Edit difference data
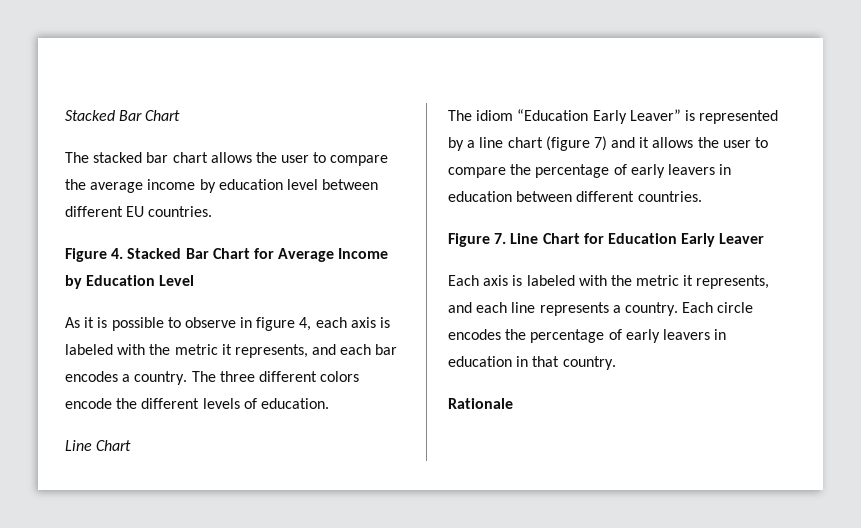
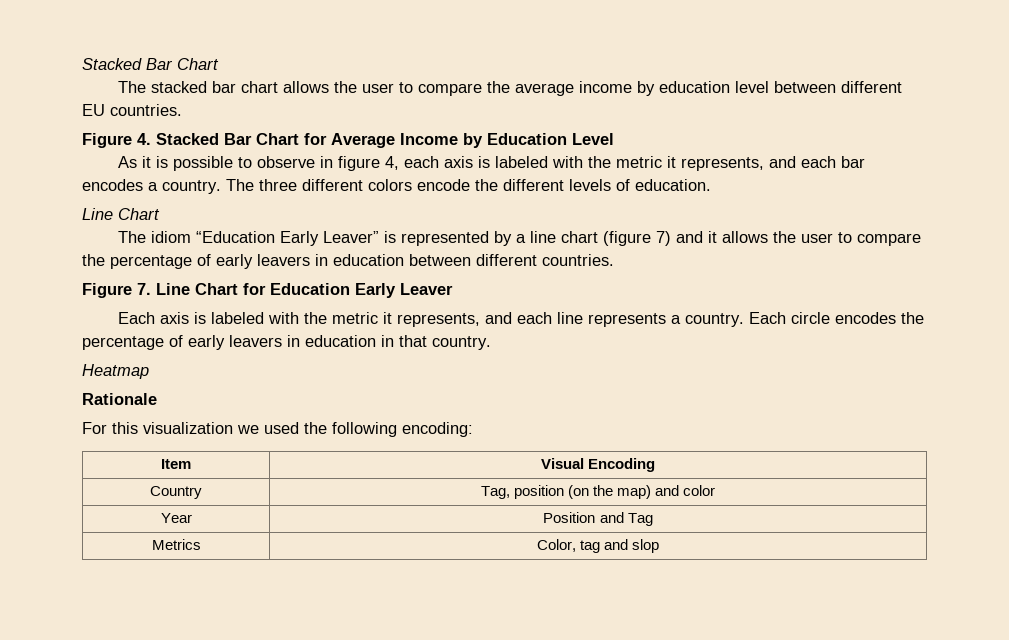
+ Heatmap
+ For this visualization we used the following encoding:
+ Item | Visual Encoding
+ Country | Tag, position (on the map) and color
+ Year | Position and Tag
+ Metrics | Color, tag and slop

WHAT YOU ARE ASKED TO DO
In the copy, omit the pictures and reproduce every entry exactly.

RESPONSE TO THE TASK
+ Heatmap
+ For this visualization we used the following encoding:
+ Item | Visual Encoding
+ Country | Tag, position (on the map) and color
+ Year | Position and Tag
+ Metrics | Color, tag and slop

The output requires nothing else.